- _Your goal_:
Where the records below have a line with "average", that line is to be copied.

- _Data shown_:

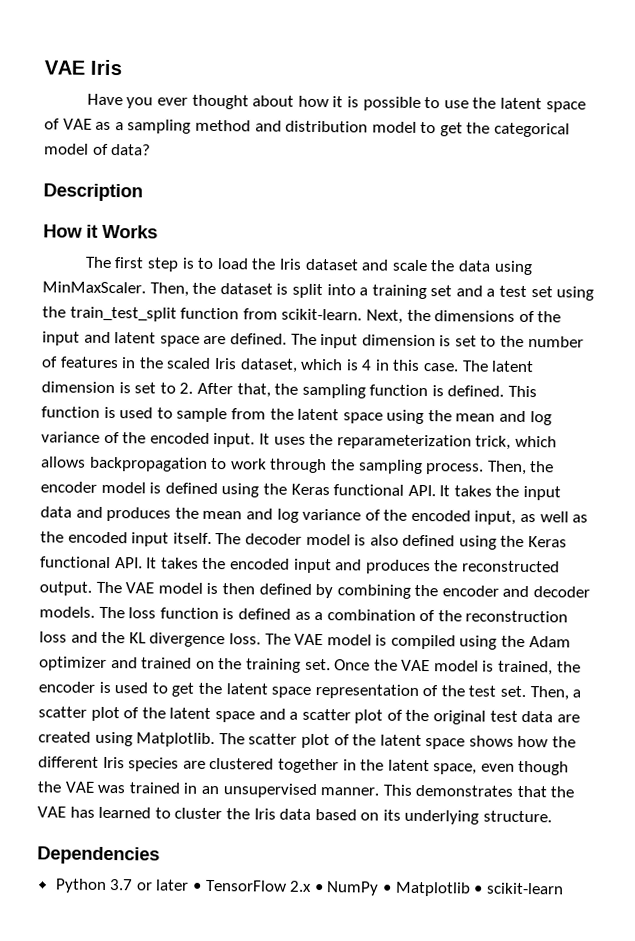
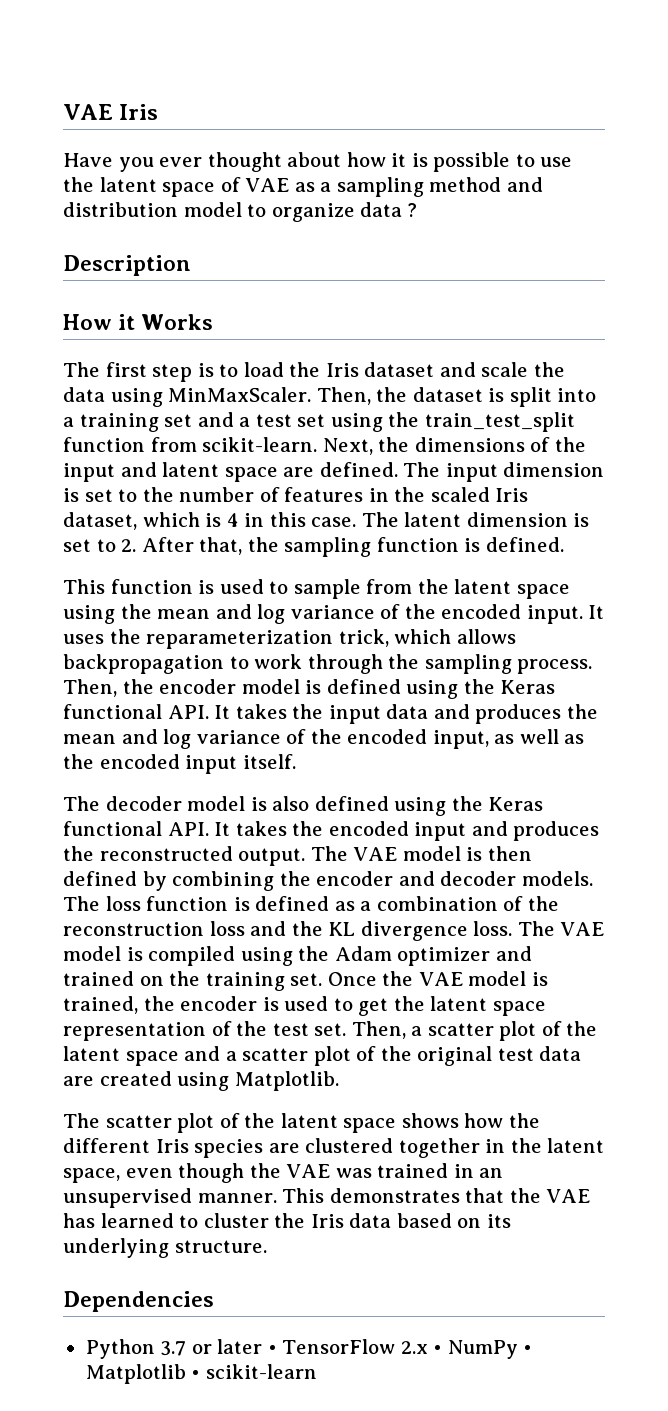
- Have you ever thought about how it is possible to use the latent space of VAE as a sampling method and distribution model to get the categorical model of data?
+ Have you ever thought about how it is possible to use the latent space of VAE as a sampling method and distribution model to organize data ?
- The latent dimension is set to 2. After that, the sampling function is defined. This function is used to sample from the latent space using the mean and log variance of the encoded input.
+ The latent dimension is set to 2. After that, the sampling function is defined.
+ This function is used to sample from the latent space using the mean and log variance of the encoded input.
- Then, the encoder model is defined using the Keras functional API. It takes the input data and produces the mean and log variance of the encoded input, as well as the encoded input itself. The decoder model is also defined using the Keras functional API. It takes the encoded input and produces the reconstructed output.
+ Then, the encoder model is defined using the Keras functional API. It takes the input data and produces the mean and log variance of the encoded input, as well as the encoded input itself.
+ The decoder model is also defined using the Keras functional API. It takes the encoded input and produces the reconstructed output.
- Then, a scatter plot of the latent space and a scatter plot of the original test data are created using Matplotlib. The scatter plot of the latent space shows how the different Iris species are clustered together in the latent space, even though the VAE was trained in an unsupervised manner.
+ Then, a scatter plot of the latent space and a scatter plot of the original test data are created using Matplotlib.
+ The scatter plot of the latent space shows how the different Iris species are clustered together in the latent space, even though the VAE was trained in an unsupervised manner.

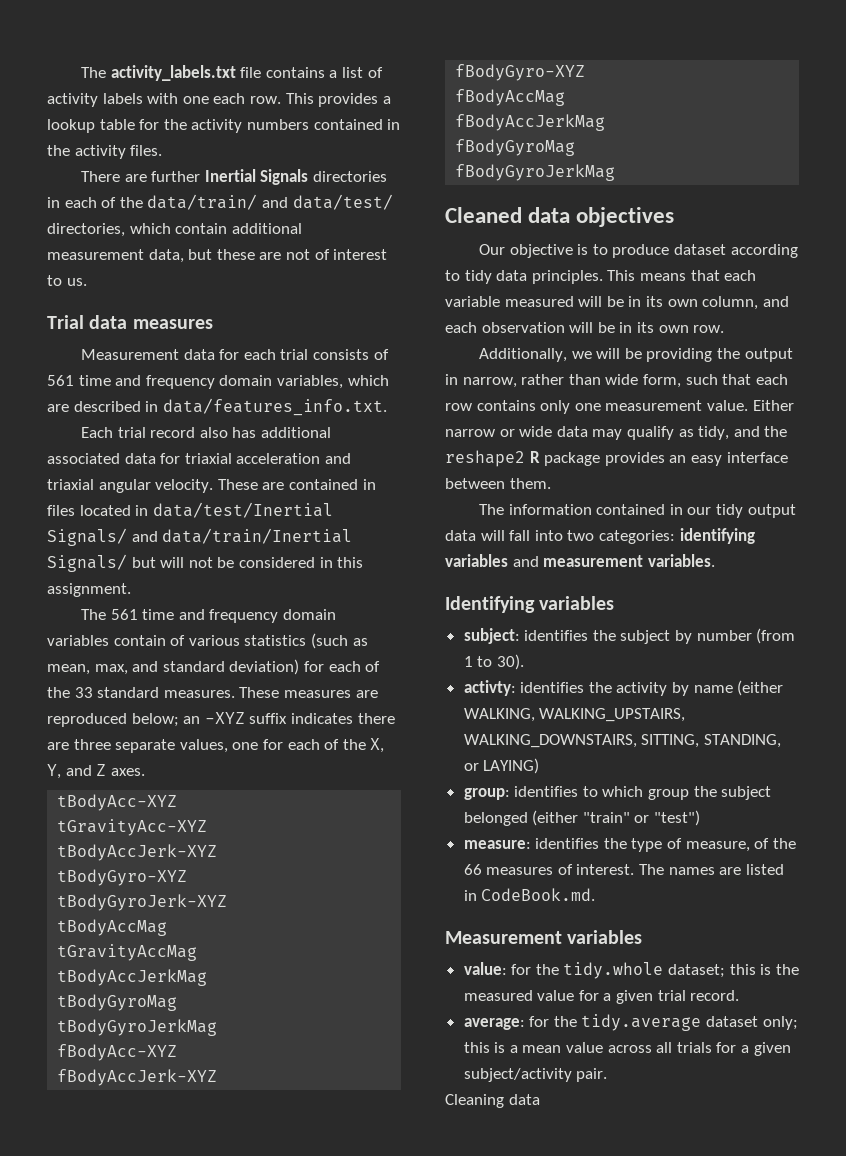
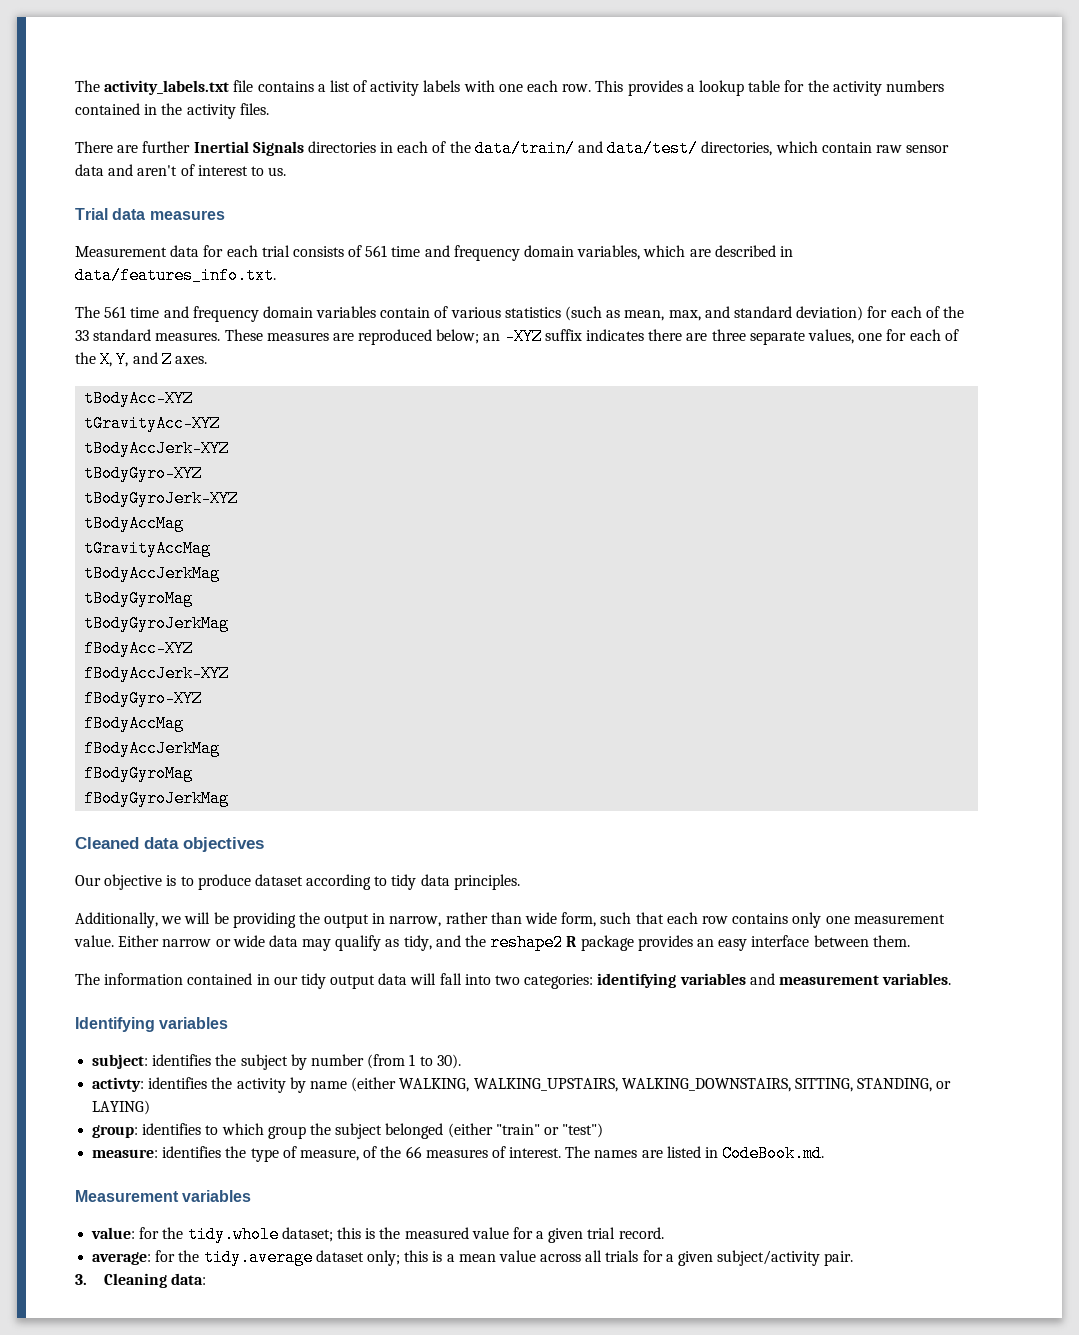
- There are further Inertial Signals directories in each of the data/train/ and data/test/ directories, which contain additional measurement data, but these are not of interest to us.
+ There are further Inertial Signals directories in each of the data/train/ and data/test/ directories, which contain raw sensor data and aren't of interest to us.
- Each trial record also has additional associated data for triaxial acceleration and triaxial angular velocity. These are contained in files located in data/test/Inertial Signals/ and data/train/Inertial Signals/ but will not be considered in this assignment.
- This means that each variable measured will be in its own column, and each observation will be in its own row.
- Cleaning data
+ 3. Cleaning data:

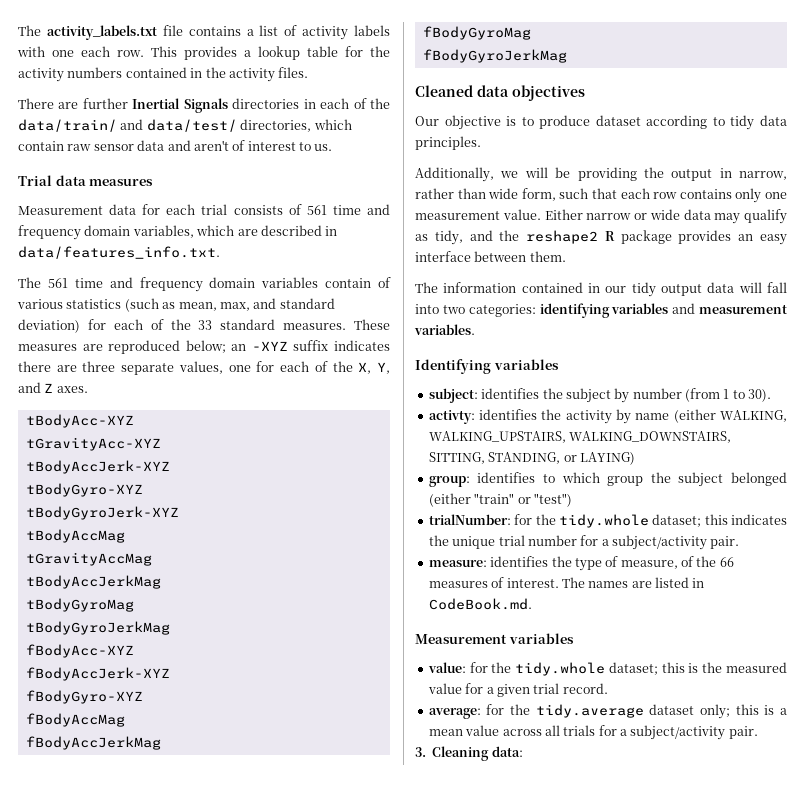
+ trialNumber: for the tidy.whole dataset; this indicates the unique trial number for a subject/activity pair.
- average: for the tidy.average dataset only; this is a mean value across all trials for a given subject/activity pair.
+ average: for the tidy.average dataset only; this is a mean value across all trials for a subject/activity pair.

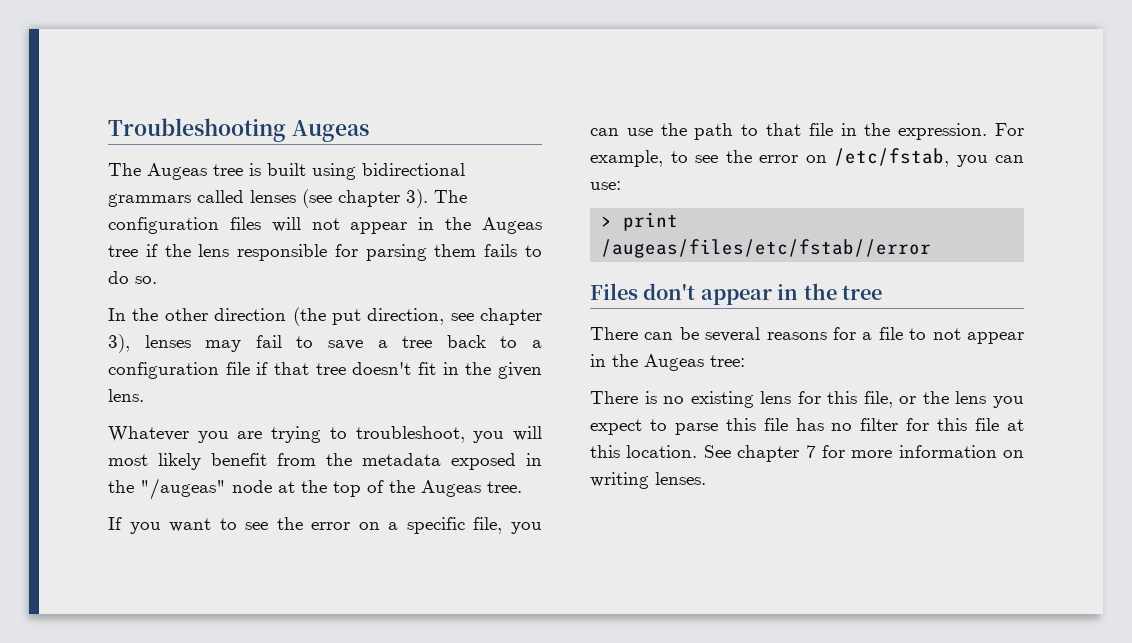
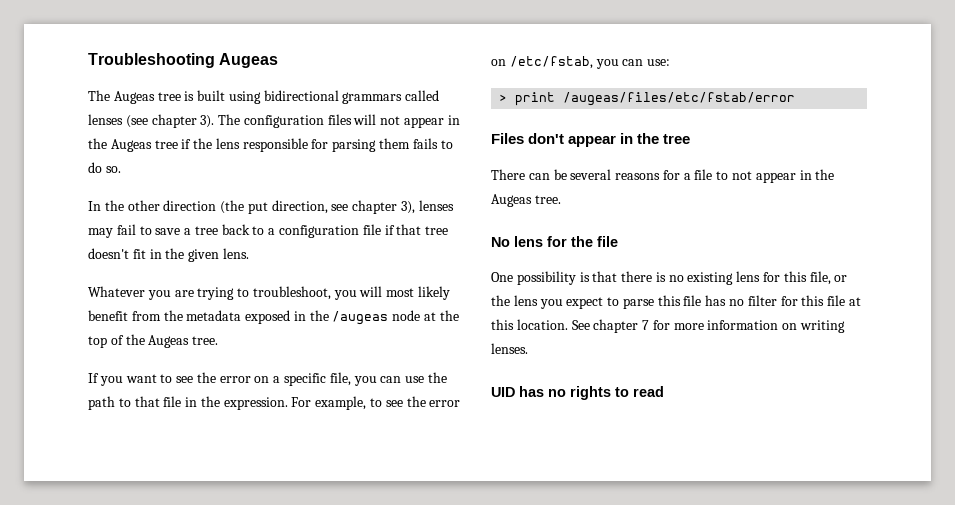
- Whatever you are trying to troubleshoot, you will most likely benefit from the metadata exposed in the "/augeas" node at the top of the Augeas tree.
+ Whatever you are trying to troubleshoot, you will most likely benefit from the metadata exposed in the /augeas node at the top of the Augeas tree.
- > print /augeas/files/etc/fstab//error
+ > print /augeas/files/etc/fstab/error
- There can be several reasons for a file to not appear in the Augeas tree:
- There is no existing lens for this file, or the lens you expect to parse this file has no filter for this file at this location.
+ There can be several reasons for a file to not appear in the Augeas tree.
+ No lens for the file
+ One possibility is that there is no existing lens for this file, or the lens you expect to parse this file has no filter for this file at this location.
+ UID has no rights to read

- _Task solution_:
- average: for the tidy.average dataset only; this is a mean value across all trials for a given subject/activity pair.
+ average: for the tidy.average dataset only; this is a mean value across all trials for a subject/activity pair.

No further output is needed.